VATICAN CITY — Tens of thousands of faithful, some wearing feathered headdresses and beads, others in colorful Hawaiian shirts and leis, turned out Sunday as Pope Benedict XVI canonized seven saints, including the first Native American and a 19th-century nun who tended to lepers on Hawaii.
Cheers rose from the crowd when the pope named Kateri Tekakwitha, known as ‘‘Lily of the Mohawks’’ and beloved by Native Americans; and Sister Marianne Cope, a German-born nun who was raised in Utica, N.Y., before moving to Hawaii.
A large contingent of Italy’s Filipino community came out to celebrate the installation of Saint Pedro Calungsod, a 17th-century Filipino martyr. Calungsod was killed by tribesmen on Guam in 1672 when he was helping Spanish Jesuits convert the natives.

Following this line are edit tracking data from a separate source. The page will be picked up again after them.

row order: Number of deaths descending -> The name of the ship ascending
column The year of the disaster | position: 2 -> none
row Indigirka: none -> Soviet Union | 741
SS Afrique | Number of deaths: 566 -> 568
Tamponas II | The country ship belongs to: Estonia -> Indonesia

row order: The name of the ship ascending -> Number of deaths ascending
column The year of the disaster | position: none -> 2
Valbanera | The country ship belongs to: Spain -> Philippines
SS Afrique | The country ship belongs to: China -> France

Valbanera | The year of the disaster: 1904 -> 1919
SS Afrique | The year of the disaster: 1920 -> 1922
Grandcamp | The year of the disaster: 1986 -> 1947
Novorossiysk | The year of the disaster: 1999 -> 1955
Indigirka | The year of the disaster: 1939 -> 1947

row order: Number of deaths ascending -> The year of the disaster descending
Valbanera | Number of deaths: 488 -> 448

The other new saints are Jacques Berthieu, a 19th-century Jesuit missionary who was killed by rebels in Madagascar; Carmen Salles y Barangueras, a Spanish nun; Giovanni Battista Piamarta, who founded a Catholic press in Brescia, Italy; and Anna Schaeffer, a 19th-century German lay woman who became a patron for the sick and suffering after she was severely burned in a boiler accident.

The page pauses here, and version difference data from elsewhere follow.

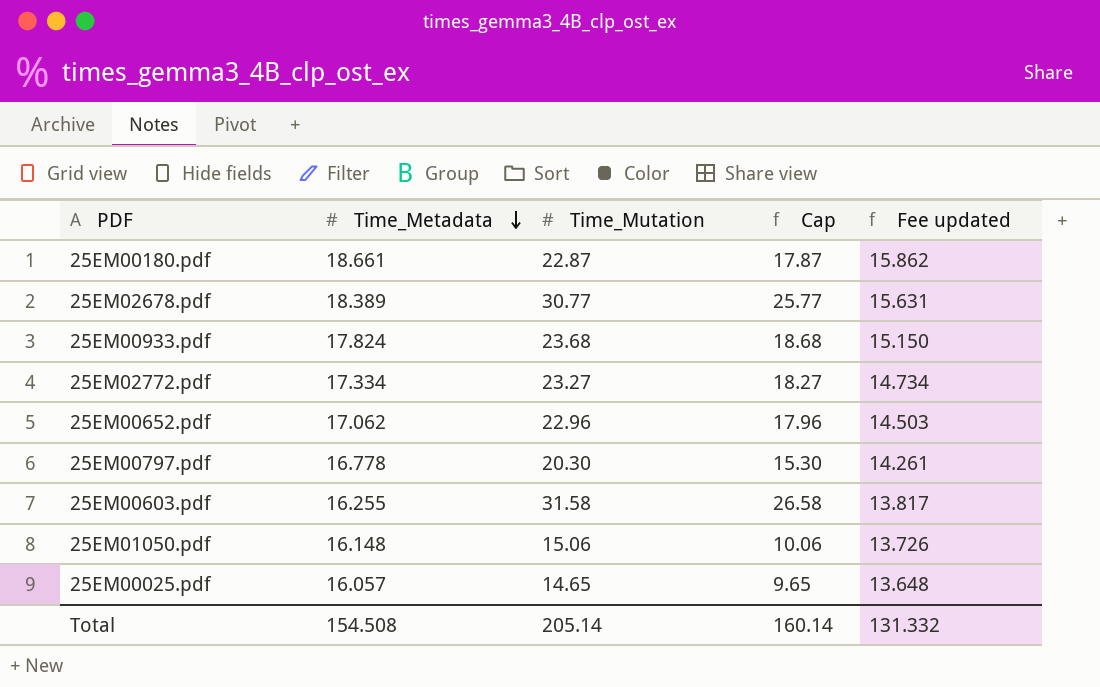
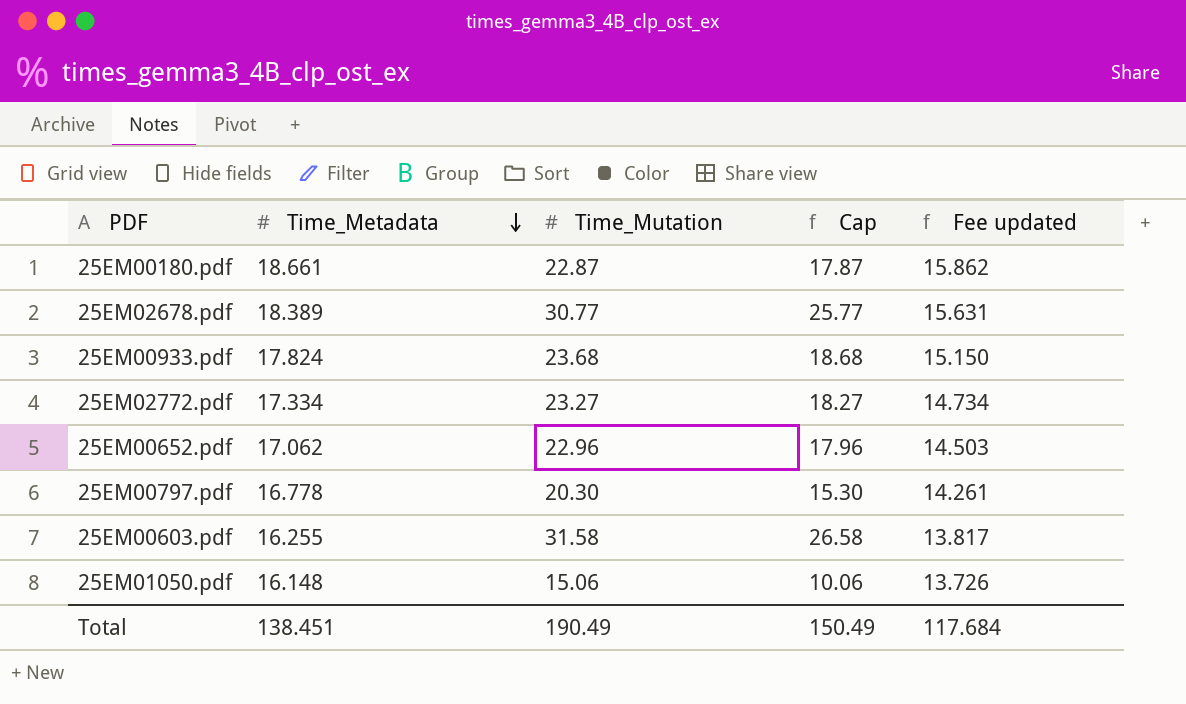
row 25EM00025.pdf: 16.057 | 14.65 | 9.65 | 13.648 -> none
Total | Time_Metadata: 154.508 -> 138.451
Total | Time_Mutation: 205.14 -> 190.49
Total | Cap: 160.14 -> 150.49
Total | Fee updated: 131.332 -> 117.684

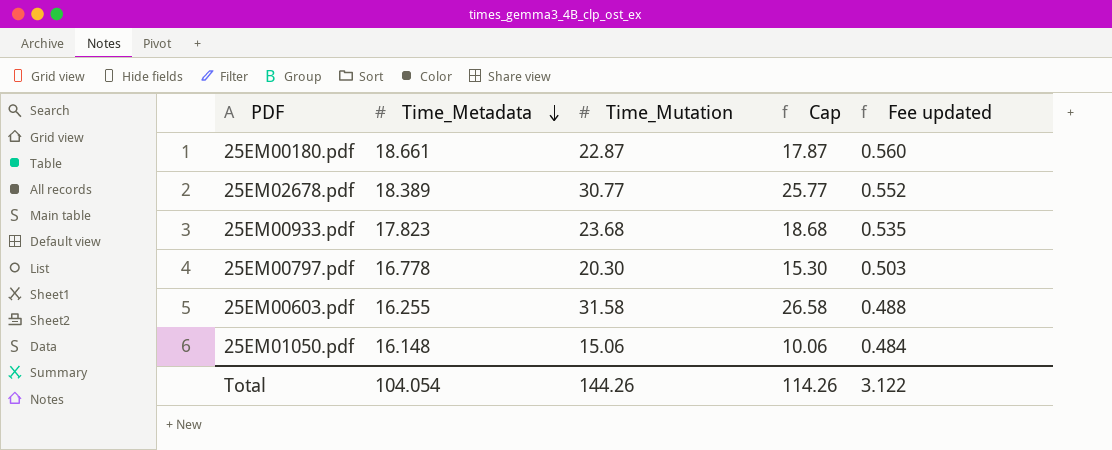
column Fee updated | formula: [Time_Metadata] * 0.85 -> [Time_Metadata] * 0.03
row 25EM02772.pdf: 17.334 | 23.27 | 18.27 | 14.734 -> none
row 25EM00652.pdf: 17.062 | 22.96 | 17.96 | 14.503 -> none
25EM00933.pdf | Time_Metadata: 17.824 -> 17.823
Total | Time_Metadata: 138.451 -> 104.054
Total | Time_Mutation: 190.49 -> 144.26
Total | Cap: 150.49 -> 114.26
Total | Fee updated: 117.684 -> 3.122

The canonization Mass comes amid a meeting of bishops aimed at shoring up religious belief worldwide, and several of the saints were missionaries. Benedict prayed that ‘‘the witness of the new saints’’ would ‘‘speak today to the whole church.’’
“May their intercession strengthen and sustain her in her mission to proclaim the Gospel to the whole world,’’ the pope added.
Native Americans from across the United States and Canada came to Rome to celebrate Kateri. Early Sunday morning, a group from the First Nation of the Ojibwe in Manitoba, Canada, stood in a circle in Saint Peter’s Square beating leather drums and singing.
Some Native Americans have said that canonizing Kateri is an implicit offense to Native American traditions, but Eleanor Smith, 80, from Albuquerque, did not agree.
‘‘It’s a combination of your Catholic and your native traditions blending together,’’ said Smith, who is from Mississippi Choctaw and Navajo heritage. ‘‘We all believe in the same creator. God, creator, Father Sky — it’s all the same.’’
Others came to honor Saint Marianne Cope, a former mother superior of the Third Order Regular of Saint Francis in Syracuse, N.Y., who moved to the island of Molokai in 1883 to tend to those with Hansen’s disease, or leprosy. There, she worked with Father Damien De Veuster, a Belgian priest who was canonized in 2009.
Benedict called Saint Marianne ‘‘a shining and energetic example of the best of the tradition of Catholic nursing sisters and of the spirit of her beloved Saint Francis.’’
Kathleen Ford, 67, came with a group from the Diocese of Syracuse.
‘‘You can relate to her. She was a forerunner in health care,’’ Ford said as she stood in a group wearing white kerchiefs that read, ‘‘Sisters of Saint Francis. Beloved lover of outcasts.’’
The Vatican confirmed that a woman from Syracuse was cured from complications of pancreatitis in 2005 after praying to Mother Marianne, the second miracle needed to assure the nun’s sainthood.